I think the new release will fix this problem in your comments:
# Print the table with the selected options.
# currently pretty_table is very slow for large tables, the workaround is to use only few rows
Of course it will always be slow when printing the entire very big table. But it should now be very fast printing any table when cropping is enabled:
julia> A = rand(1_000_000, 1_000);
julia> @time pretty_table(A)
┌───────────┬──────────┬────────────┬────────────┬───────────┬──────────┬───────────┬───────────┬──────────┬───────────┬──────
│ Col. 1 │ Col. 2 │ Col. 3 │ Col. 4 │ Col. 5 │ Col. 6 │ Col. 7 │ Col. 8 │ Col. 9 │ Col. 10 │ C ⋯
├───────────┼──────────┼────────────┼────────────┼───────────┼──────────┼───────────┼───────────┼──────────┼───────────┼──────
│ 0.675934 │ 0.221392 │ 0.859381 │ 0.00201495 │ 0.656669 │ 0.419674 │ 0.116045 │ 0.555897 │ 0.189247 │ 0.552384 │ 0. ⋯
│ 0.61972 │ 0.964157 │ 0.543965 │ 0.0924698 │ 0.408849 │ 0.22149 │ 0.801567 │ 0.273067 │ 0.185251 │ 0.670841 │ 0. ⋯
│ 0.0341166 │ 0.550614 │ 0.62682 │ 0.0991155 │ 0.435398 │ 0.676617 │ 0.109501 │ 0.620581 │ 0.92127 │ 0.560164 │ 0. ⋯
│ 0.86105 │ 0.587744 │ 0.25295 │ 0.342427 │ 0.602571 │ 0.524927 │ 0.893778 │ 0.925155 │ 0.571104 │ 0.736807 │ 0.0 ⋯
│ 0.435085 │ 0.178483 │ 0.596313 │ 0.488782 │ 0.104792 │ 0.994904 │ 0.08668 │ 0.302552 │ 0.099019 │ 0.448827 │ 0 ⋯
│ 0.658401 │ 0.106824 │ 0.00276253 │ 0.447873 │ 0.0350634 │ 0.800669 │ 0.215574 │ 0.375465 │ 0.11485 │ 0.661147 │ 0. ⋯
│ 0.815405 │ 0.22639 │ 0.585754 │ 0.129567 │ 0.0261965 │ 0.58881 │ 0.575382 │ 0.811007 │ 0.380854 │ 0.890361 │ ⋯
│ 0.0420148 │ 0.917764 │ 0.621537 │ 0.605215 │ 0.0492217 │ 0.182624 │ 0.370627 │ 0.226672 │ 0.597551 │ 0.387021 │ 0. ⋯
│ ⋮ │ ⋮ │ ⋮ │ ⋮ │ ⋮ │ ⋮ │ ⋮ │ ⋮ │ ⋮ │ ⋮ │ ⋱
└───────────┴──────────┴────────────┴────────────┴───────────┴──────────┴───────────┴───────────┴──────────┴───────────┴──────
990 columns and 999992 rows omitted
0.001633 seconds (11.27 k allocations: 568.234 KiB)

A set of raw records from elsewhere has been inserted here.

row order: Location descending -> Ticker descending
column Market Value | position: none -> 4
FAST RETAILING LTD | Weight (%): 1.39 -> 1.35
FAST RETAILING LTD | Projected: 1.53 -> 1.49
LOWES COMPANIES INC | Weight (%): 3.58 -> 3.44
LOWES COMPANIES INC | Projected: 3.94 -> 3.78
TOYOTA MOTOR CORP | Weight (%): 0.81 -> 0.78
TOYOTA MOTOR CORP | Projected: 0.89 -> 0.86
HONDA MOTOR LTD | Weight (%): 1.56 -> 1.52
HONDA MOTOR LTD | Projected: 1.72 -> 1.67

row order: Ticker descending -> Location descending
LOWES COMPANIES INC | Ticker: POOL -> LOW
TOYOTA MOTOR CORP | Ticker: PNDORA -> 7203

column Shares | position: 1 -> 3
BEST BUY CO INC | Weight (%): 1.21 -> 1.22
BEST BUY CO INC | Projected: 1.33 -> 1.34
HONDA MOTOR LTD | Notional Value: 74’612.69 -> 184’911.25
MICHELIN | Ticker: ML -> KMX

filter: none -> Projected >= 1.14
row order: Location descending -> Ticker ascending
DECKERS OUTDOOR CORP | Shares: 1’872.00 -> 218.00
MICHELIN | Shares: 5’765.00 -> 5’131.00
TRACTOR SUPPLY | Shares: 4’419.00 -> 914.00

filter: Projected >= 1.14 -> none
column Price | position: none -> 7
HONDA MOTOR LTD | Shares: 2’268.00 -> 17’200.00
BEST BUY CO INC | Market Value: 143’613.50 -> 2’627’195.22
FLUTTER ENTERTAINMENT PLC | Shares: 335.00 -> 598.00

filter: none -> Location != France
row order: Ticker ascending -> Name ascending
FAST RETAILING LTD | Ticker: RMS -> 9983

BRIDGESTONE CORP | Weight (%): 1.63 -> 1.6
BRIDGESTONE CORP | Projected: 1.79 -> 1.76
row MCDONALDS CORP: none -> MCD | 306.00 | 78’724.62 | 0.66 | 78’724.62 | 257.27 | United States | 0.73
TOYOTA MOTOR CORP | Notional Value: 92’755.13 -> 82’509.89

julia> @time pretty_table(A, vcrop_mode = :middle)
┌───────────┬──────────┬────────────┬────────────┬───────────┬──────────┬──────────┬──────────┬──────────┬──────────┬─────────
│ Col. 1 │ Col. 2 │ Col. 3 │ Col. 4 │ Col. 5 │ Col. 6 │ Col. 7 │ Col. 8 │ Col. 9 │ Col. 10 │ Col. ⋯
├───────────┼──────────┼────────────┼────────────┼───────────┼──────────┼──────────┼──────────┼──────────┼──────────┼─────────
│ 0.675934 │ 0.221392 │ 0.859381 │ 0.00201495 │ 0.656669 │ 0.419674 │ 0.116045 │ 0.555897 │ 0.189247 │ 0.552384 │ 0.478 ⋯
│ 0.61972 │ 0.964157 │ 0.543965 │ 0.0924698 │ 0.408849 │ 0.22149 │ 0.801567 │ 0.273067 │ 0.185251 │ 0.670841 │ 0.171 ⋯
│ 0.0341166 │ 0.550614 │ 0.62682 │ 0.0991155 │ 0.435398 │ 0.676617 │ 0.109501 │ 0.620581 │ 0.92127 │ 0.560164 │ 0.854 ⋯
│ 0.86105 │ 0.587744 │ 0.25295 │ 0.342427 │ 0.602571 │ 0.524927 │ 0.893778 │ 0.925155 │ 0.571104 │ 0.736807 │ 0.0752 ⋯
│ ⋮ │ ⋮ │ ⋮ │ ⋮ │ ⋮ │ ⋮ │ ⋮ │ ⋮ │ ⋮ │ ⋮ │ ⋮ ⋱
│ 0.874067 │ 0.689295 │ 0.969623 │ 0.940648 │ 0.932225 │ 0.769949 │ 0.394852 │ 0.600234 │ 0.740254 │ 0.36743 │ 0.870 ⋯
│ 0.489394 │ 0.19652 │ 0.881438 │ 0.29382 │ 0.890437 │ 0.330823 │ 0.139547 │ 0.814829 │ 0.769702 │ 0.584777 │ 0.882 ⋯
│ 0.93291 │ 0.204729 │ 0.236622 │ 0.0458418 │ 0.251297 │ 0.815881 │ 0.404949 │ 0.303269 │ 0.749317 │ 0.827221 │ 0.893 ⋯
│ 0.587404 │ 0.911563 │ 0.193175 │ 0.153903 │ 0.638026 │ 0.426905 │ 0.358063 │ 0.860344 │ 0.108626 │ 0.651241 │ 0.444 ⋯
└───────────┴──────────┴────────────┴────────────┴───────────┴──────────┴──────────┴──────────┴──────────┴──────────┴─────────
990 columns and 999992 rows omitted
0.001556 seconds (11.50 k allocations: 571.672 KiB)
(Notice that those are the second run of the command)
It’s quite a while I am monitoring julia’s dataframes package but anytime I wanted to use it for a project I hit lack-of-features wall. as examples I frequently need to pivot_long_to_wide or visa versa but nothing was available in dataframes. also functionality which I often need is to non-equi join dataframes which it wasn’t there. but I’m happy to see both of them in this announcement. to be frank, for me a practical solution with more features is more important than obsession with speed or abstractness.